[Given entries]

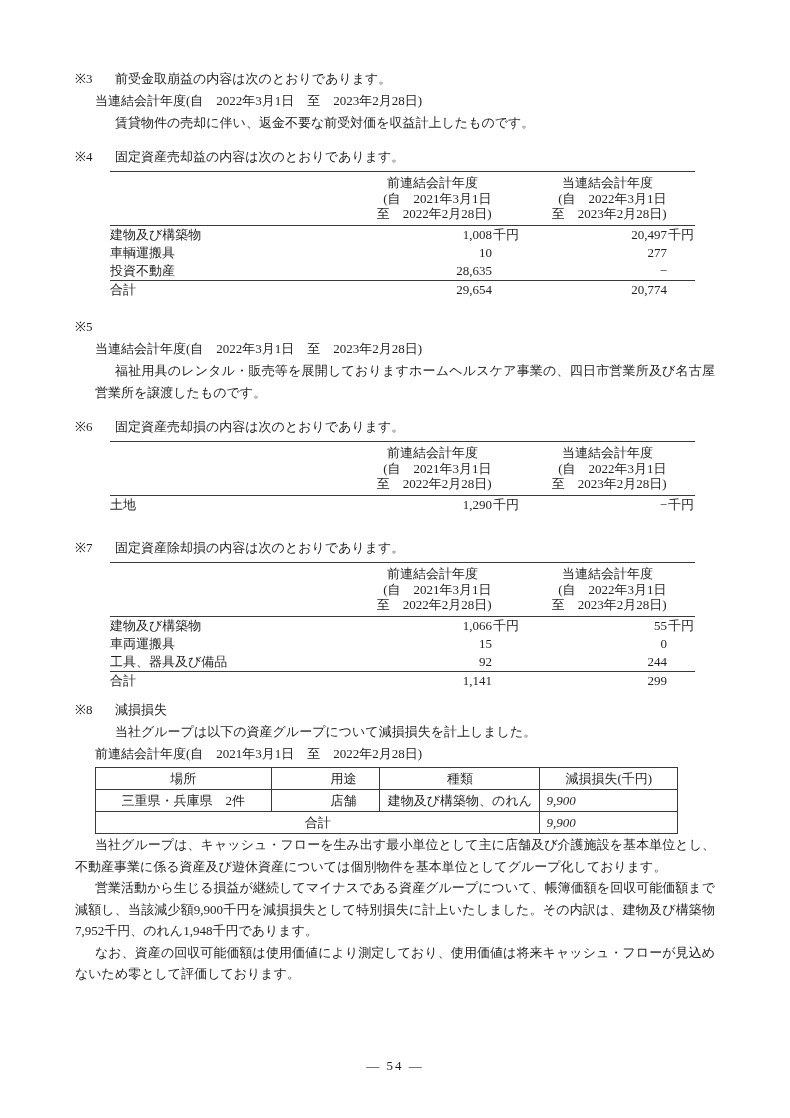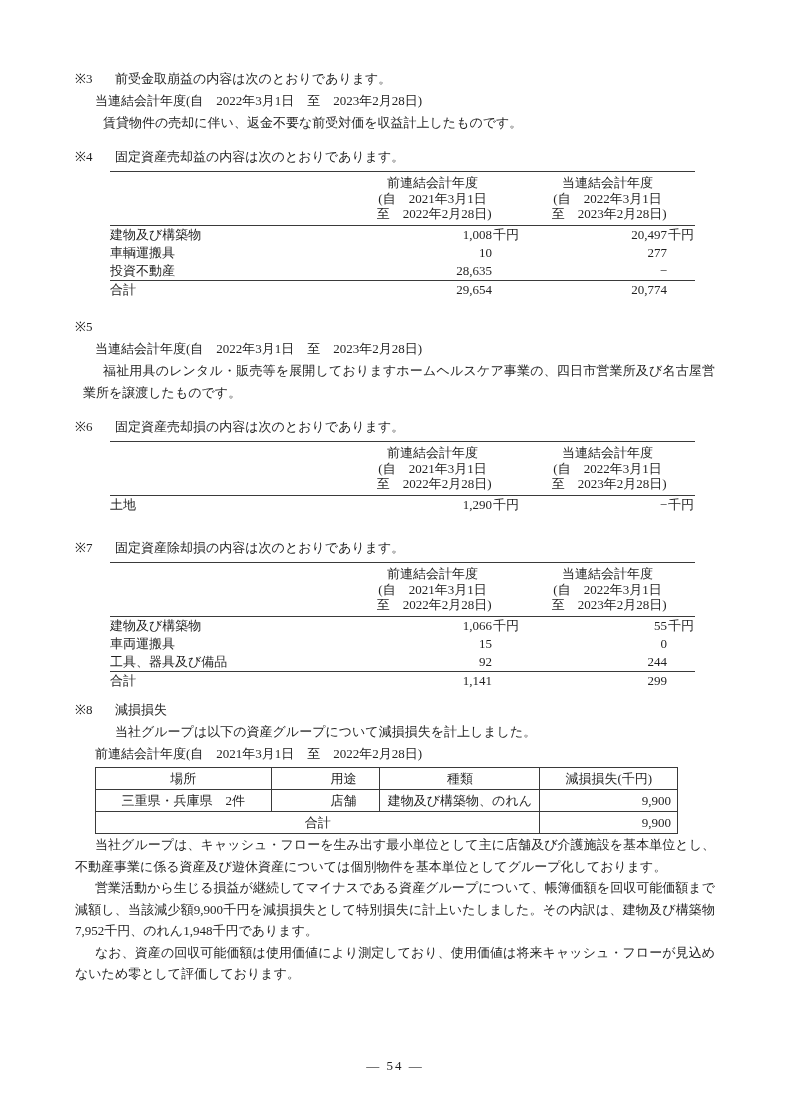--- a/index.html
+++ b/index.html
@@ -18,7 +18,7 @@
   .sec-head { display: flex; line-height: 22px; }
   .sec-num { width: 40px; flex: 0 0 40px; }
   .period-line { margin-left: 20px; line-height: 22px; }
-  .body-text { margin-left: 8px; text-indent: 20px; line-height: 22px; text-align: justify; }
+  .body-text { margin-left: 20px; text-indent: 20px; line-height: 22px; text-align: justify; }
   .intro-line { margin-left: 40px; line-height: 22px; }
 
   

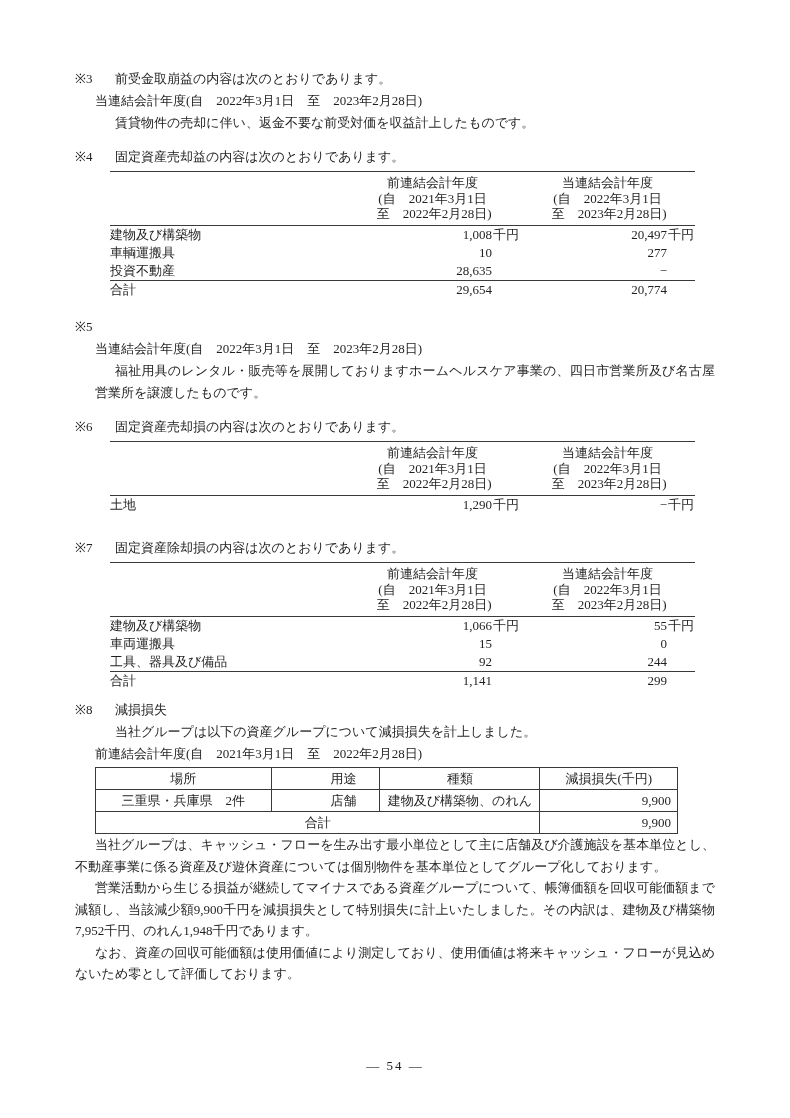--- a/index.html
+++ b/index.html
@@ -35,7 +35,7 @@
   .fin-table .col-num { width: 175px; }
   .th-title { text-align: center; line-height: 16px; }
   .th-dates { display: flex; justify-content: center; }
-  .th-dates > div { white-space: pre; text-align: center; line-height: 15px; }
+  .th-dates > div { white-space: pre; text-align: right; line-height: 15px; }
   .fin-table tbody td { height: 18px; }
   .num-cell { text-align: right; }
   .num-cell .unit { display: inline-block; width: 28px; text-align: center; }

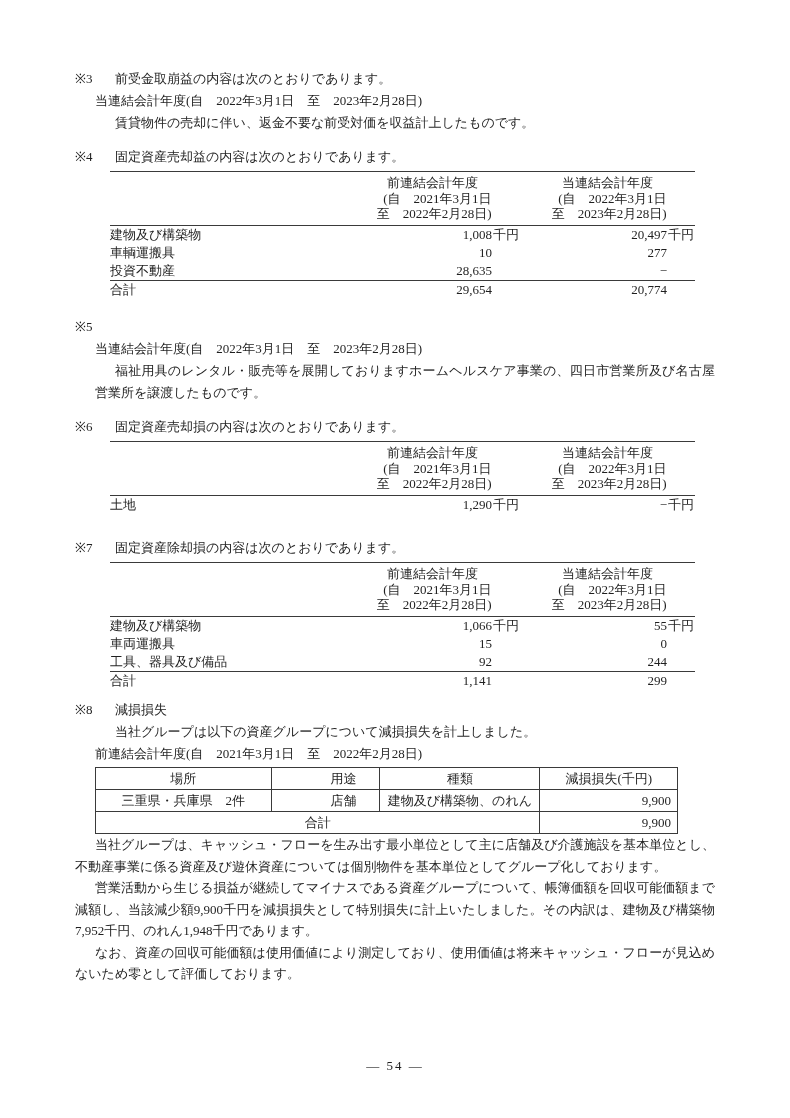--- a/index.html
+++ b/index.html
@@ -59,7 +59,7 @@
   .grid-table .c1 { width: 105px; padding-left: 42px; }
   .grid-table .c2 { width: 155px; }
   .grid-table .c3 { width: 133px; }
-  .grid-table .val { text-align: right; }
+  .grid-table .val { text-align: left; font-style: italic; }
 
   .para { text-indent: 20px; line-height: 21.5px; text-align: justify; }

[/Given entries]

**Exercise brief**. Your reply should hold only the records, duplicated exactly, without any image.

**Solution to this task**.
--- a/index.html
+++ b/index.html
@@ -18,7 +18,7 @@
   .sec-head { display: flex; line-height: 22px; }
   .sec-num { width: 40px; flex: 0 0 40px; }
   .period-line { margin-left: 20px; line-height: 22px; }
-  .body-text { margin-left: 8px; text-indent: 20px; line-height: 22px; text-align: justify; }
+  .body-text { margin-left: 20px; text-indent: 20px; line-height: 22px; text-align: justify; }
   .intro-line { margin-left: 40px; line-height: 22px; }
 
   

--- a/index.html
+++ b/index.html
@@ -35,7 +35,7 @@
   .fin-table .col-num { width: 175px; }
   .th-title { text-align: center; line-height: 16px; }
   .th-dates { display: flex; justify-content: center; }
-  .th-dates > div { white-space: pre; text-align: center; line-height: 15px; }
+  .th-dates > div { white-space: pre; text-align: right; line-height: 15px; }
   .fin-table tbody td { height: 18px; }
   .num-cell { text-align: right; }
   .num-cell .unit { display: inline-block; width: 28px; text-align: center; }

--- a/index.html
+++ b/index.html
@@ -59,7 +59,7 @@
   .grid-table .c1 { width: 105px; padding-left: 42px; }
   .grid-table .c2 { width: 155px; }
   .grid-table .c3 { width: 133px; }
-  .grid-table .val { text-align: right; }
+  .grid-table .val { text-align: left; font-style: italic; }
 
   .para { text-indent: 20px; line-height: 21.5px; text-align: justify; }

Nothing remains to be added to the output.